Look through the listing underneath for "Squared", and copy every line that has it.

....

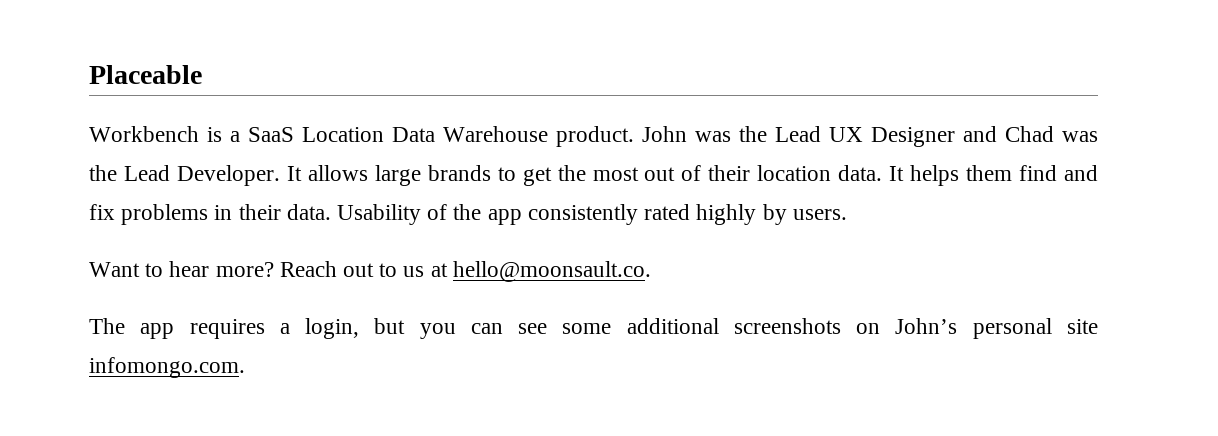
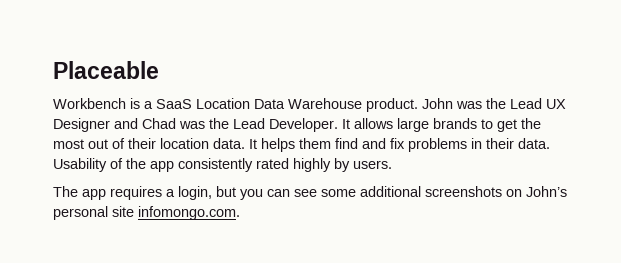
- Want to hear more? Reach out to us at hello@moonsault.co.

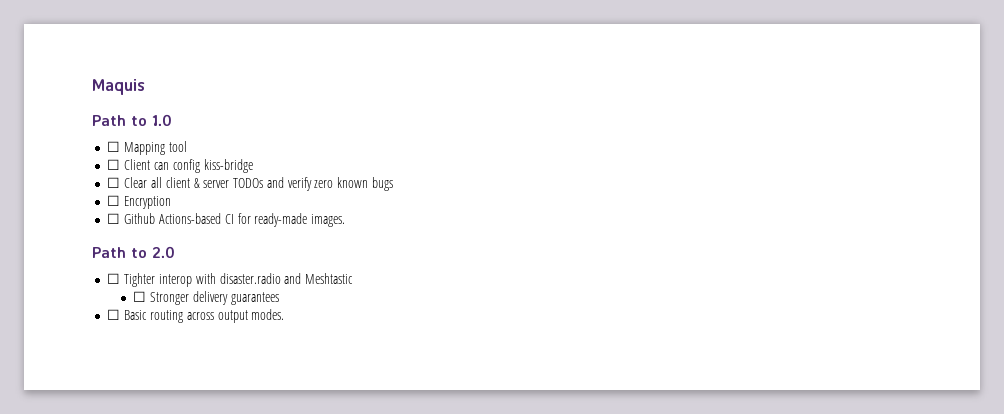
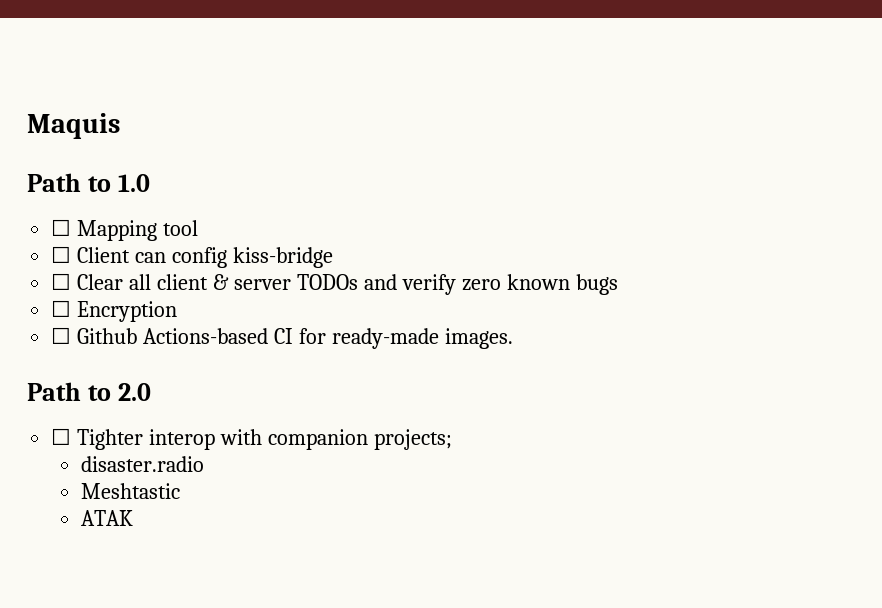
- ☐ Tighter interop with disaster.radio and Meshtastic
+ ☐ Tighter interop with companion projects;
+ disaster.radio
+ Meshtastic
- ☐ Stronger delivery guarantees
- ☐ Basic routing across output modes.
+ ATAK

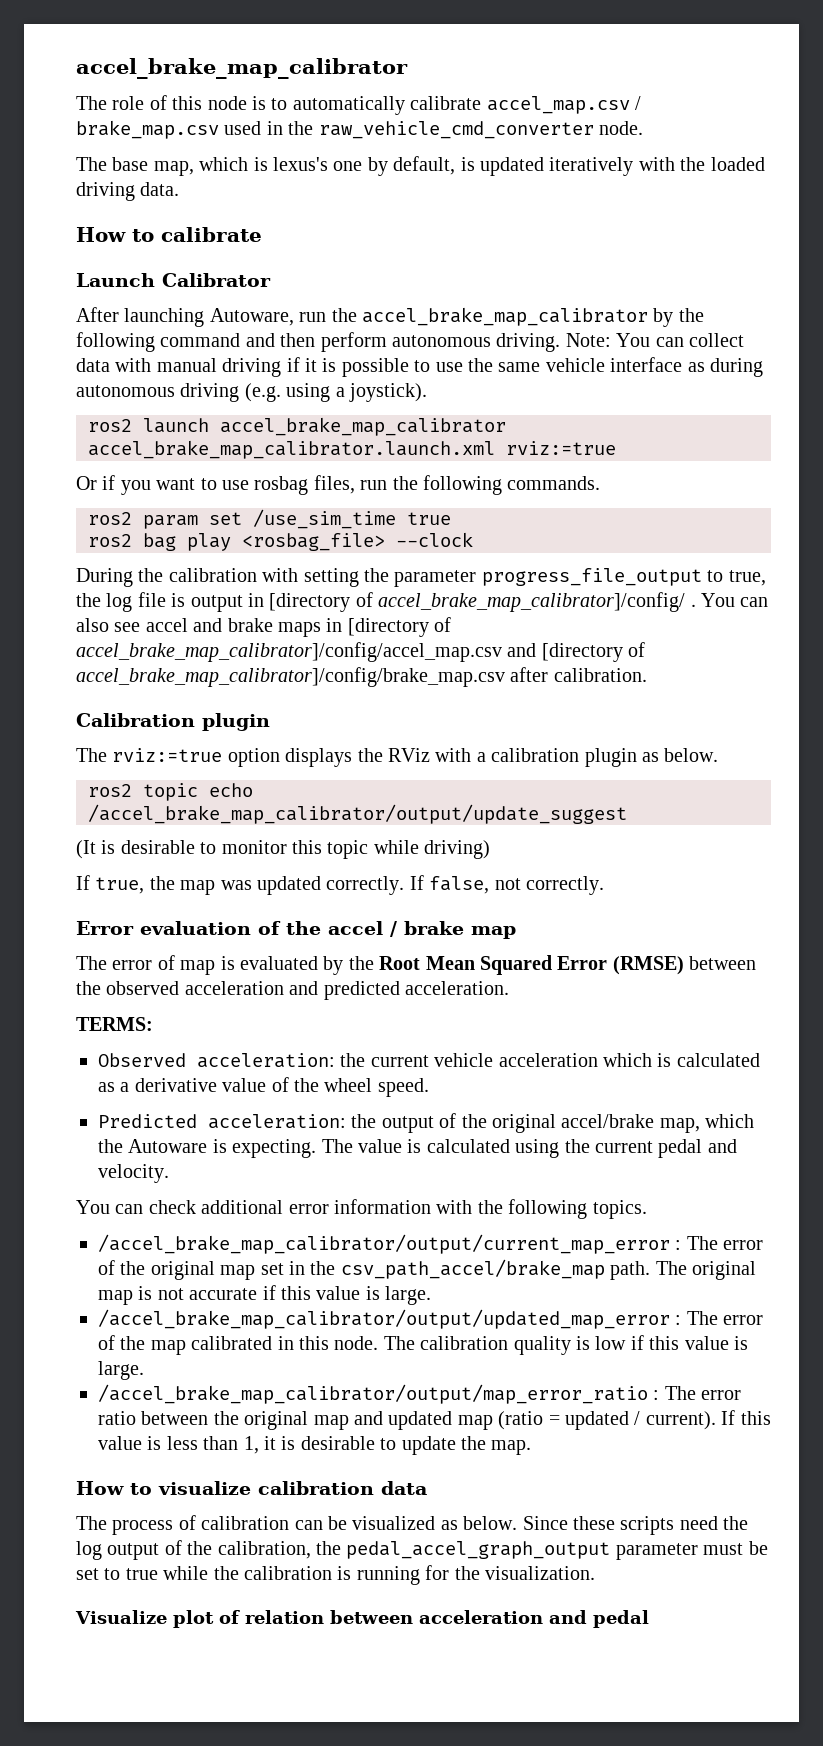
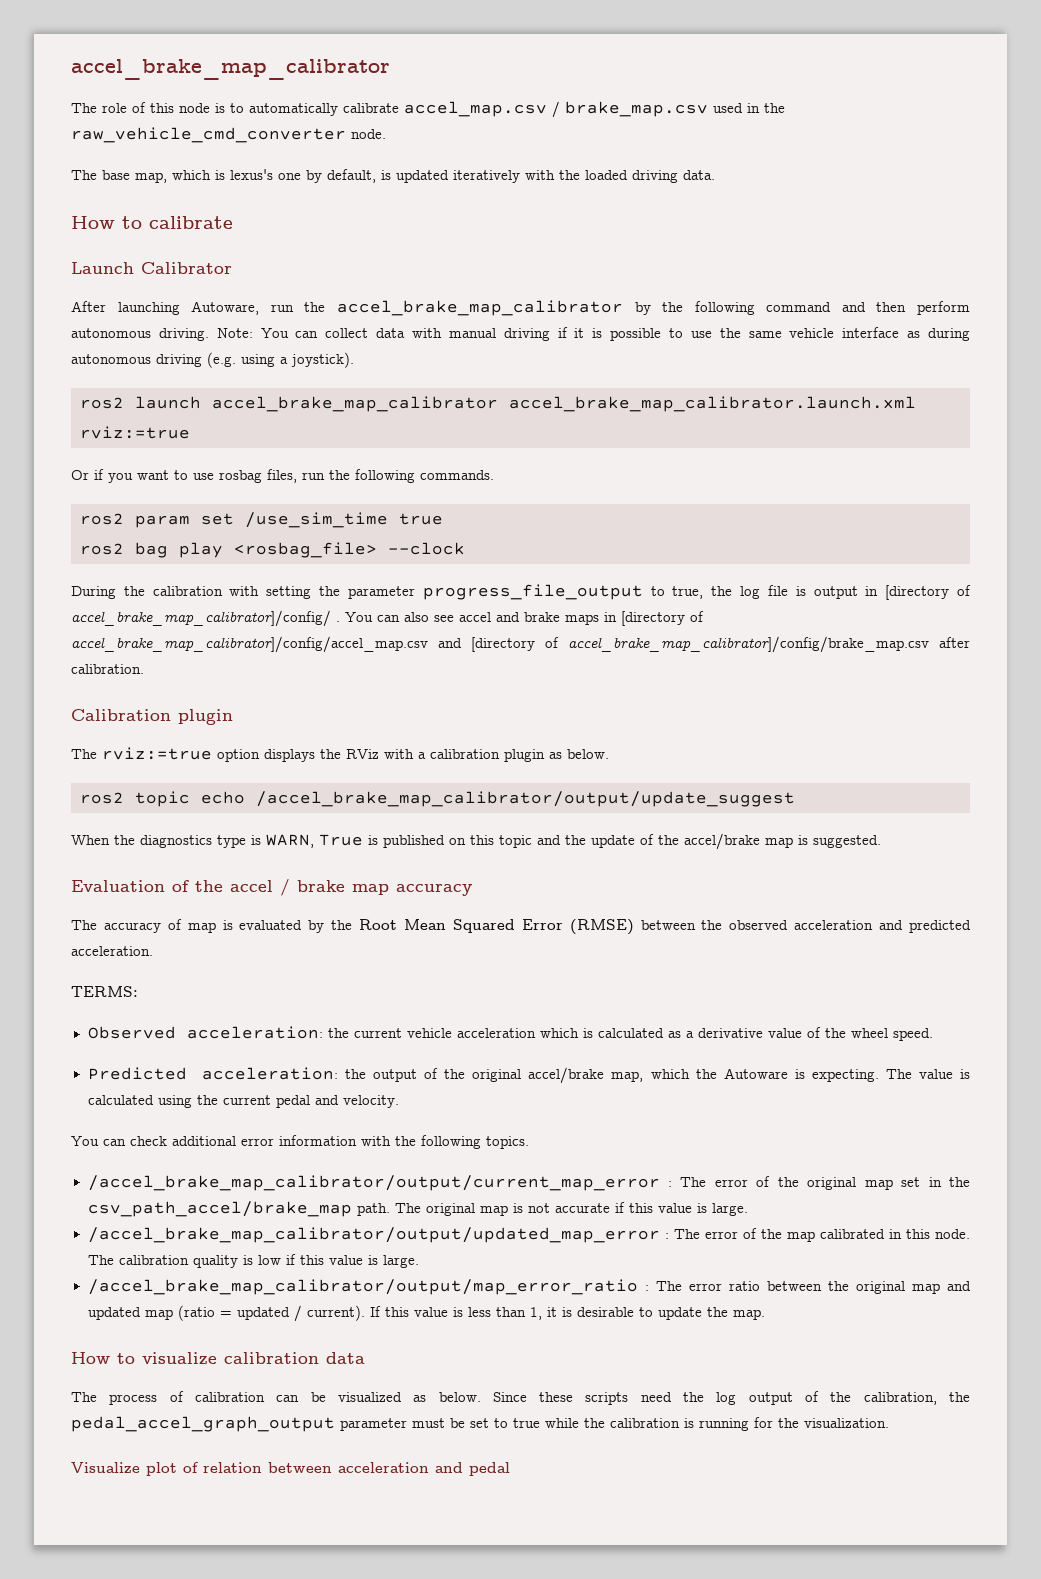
- (It is desirable to monitor this topic while driving)
- If true, the map was updated correctly. If false, not correctly.
- Error evaluation of the accel / brake map
- The error of map is evaluated by the Root Mean Squared Error (RMSE) between the observed acceleration and predicted acceleration.
+ When the diagnostics type is WARN, True is published on this topic and the update of the accel/brake map is suggested.
+ Evaluation of the accel / brake map accuracy
+ The accuracy of map is evaluated by the Root Mean Squared Error (RMSE) between the observed acceleration and predicted acceleration.

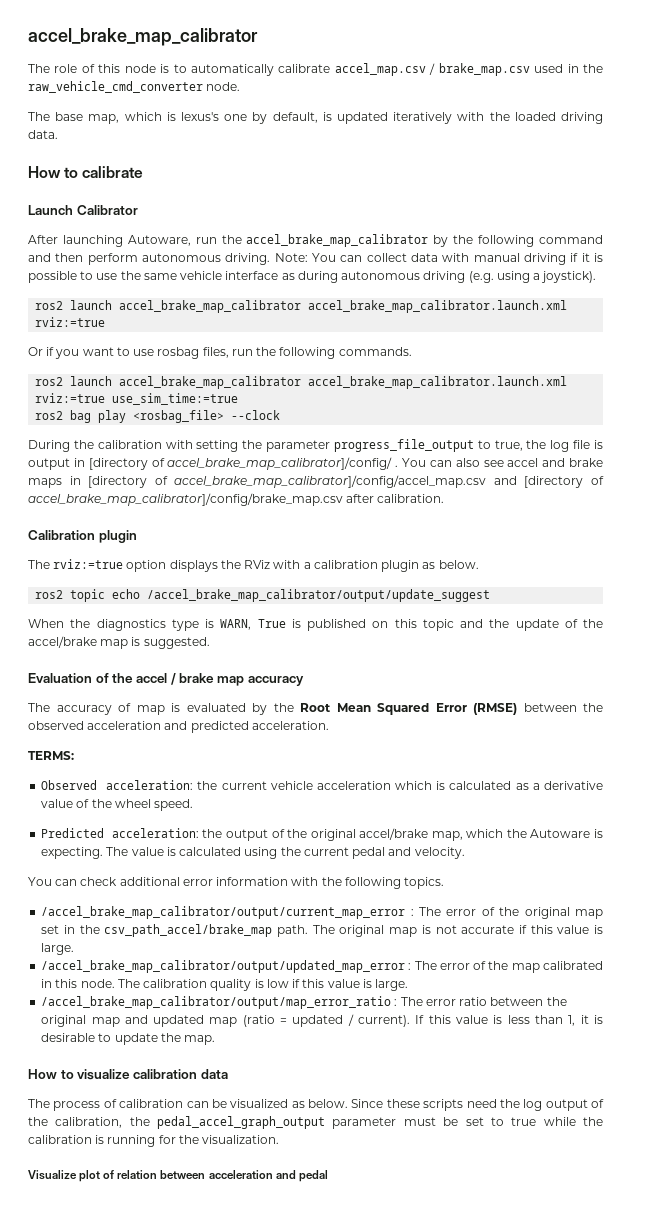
- ros2 param set /use_sim_time true
+ ros2 launch accel_brake_map_calibrator accel_brake_map_calibrator.launch.xml rviz:=true use_sim_time:=true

....

REPLY TO THE EXERCISE |
- The error of map is evaluated by the Root Mean Squared Error (RMSE) between the observed acceleration and predicted acceleration.
+ The accuracy of map is evaluated by the Root Mean Squared Error (RMSE) between the observed acceleration and predicted acceleration.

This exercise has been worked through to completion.